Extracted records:
_ _ _ _ _ _ _

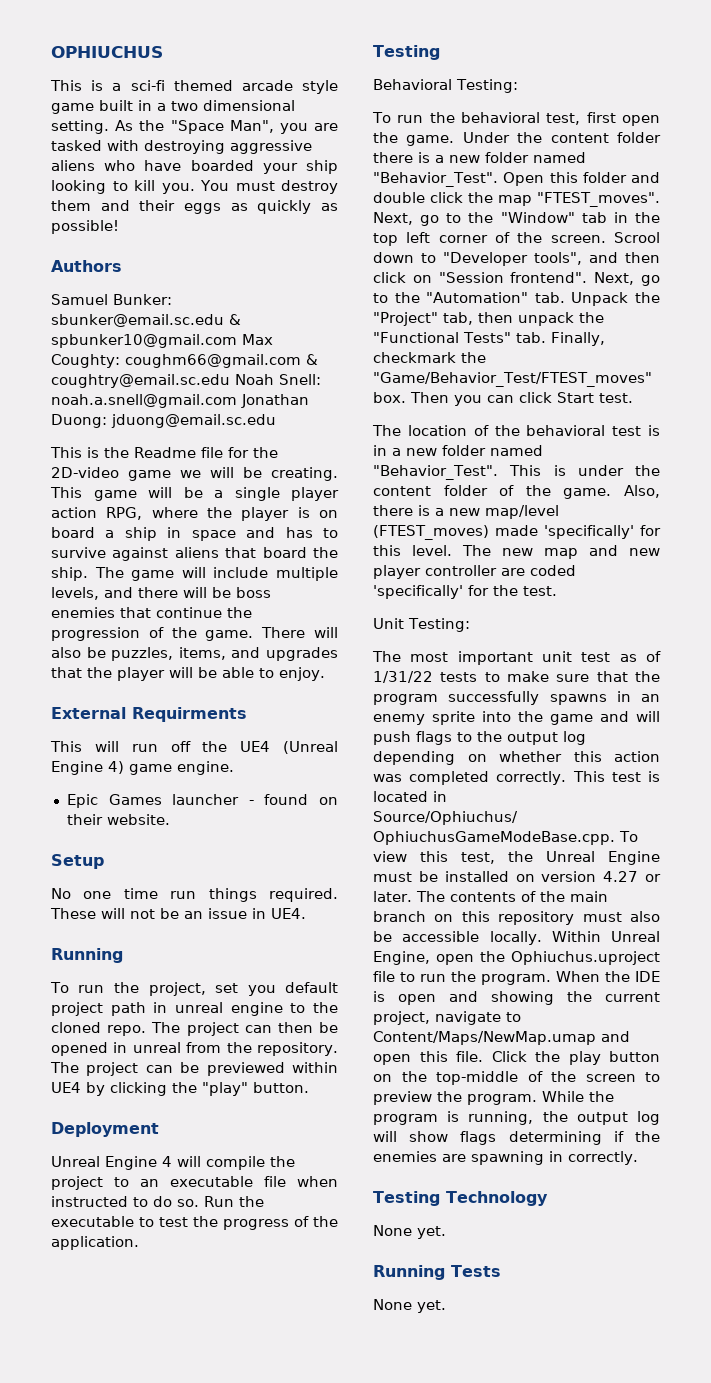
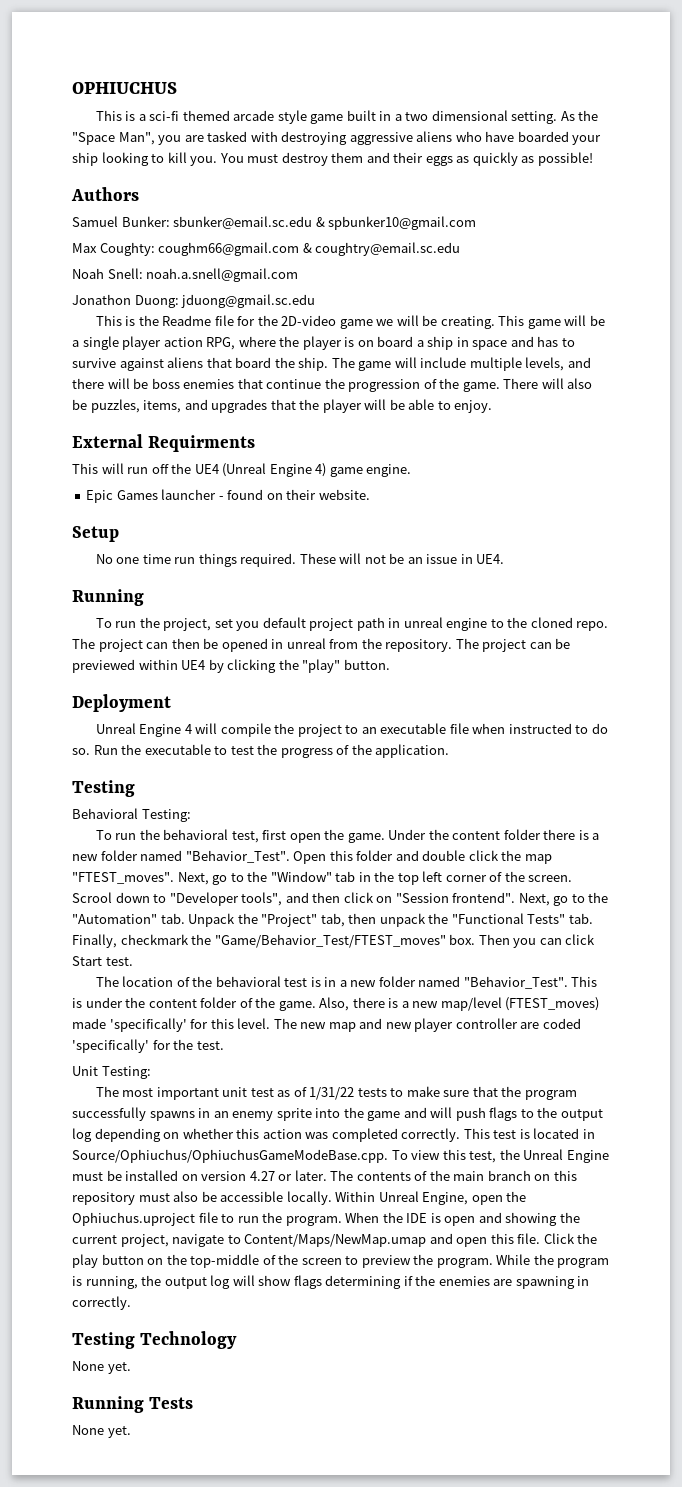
(237, 341) none -> (477, 223) //
(230, 381) none -> (461, 249) //
[241,394,309,408] [51,414,276,428] Jonathan Duong: jduong@email.sc.edu -> [72,294,316,308] // Jonathon Duong: jduong@gmail.sc.edu

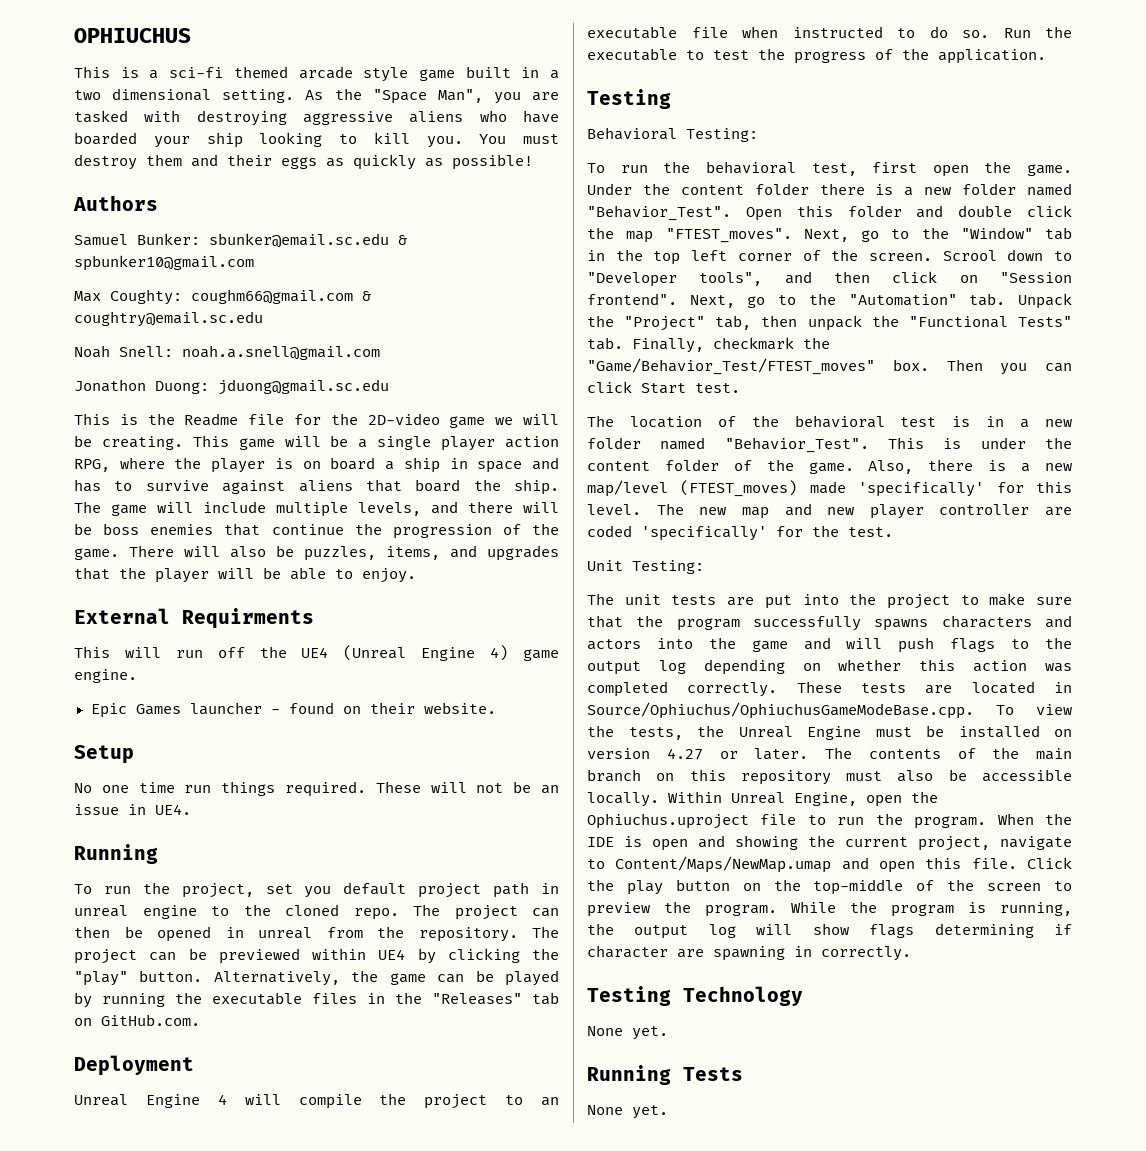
(390, 664) none -> [213,970,560,986] [74,992,559,1008] [74,1014,200,1026] Alternatively, the game can be played by running the executable files in the "Releases" tab on GitHub.com.
[122,1087,387,1100] most important unit test as of 1/31/22 tests -> [624,593,950,609] unit tests are put into the project
[198,1108,312,1121] in an enemy sprite -> [941,615,1072,628] [587,639,641,650] characters and actors
[463,1128,530,1139] This test is -> [796,681,953,694] These tests are
[442,1149,497,1163] this test, -> [587,725,683,740] the tests,
[415,1275,490,1286] the enemies -> [587,945,668,958] character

_ _ _ _ _ _ _

EXERCISE OBJECTIVE -> Please report every line of the records above that contains the word "none".

TASK RESPONSE ->
(237, 341) none -> (477, 223) //
(230, 381) none -> (461, 249) //
(390, 664) none -> [213,970,560,986] [74,992,559,1008] [74,1014,200,1026] Alternatively, the game can be played by running the executable files in the "Releases" tab on GitHub.com.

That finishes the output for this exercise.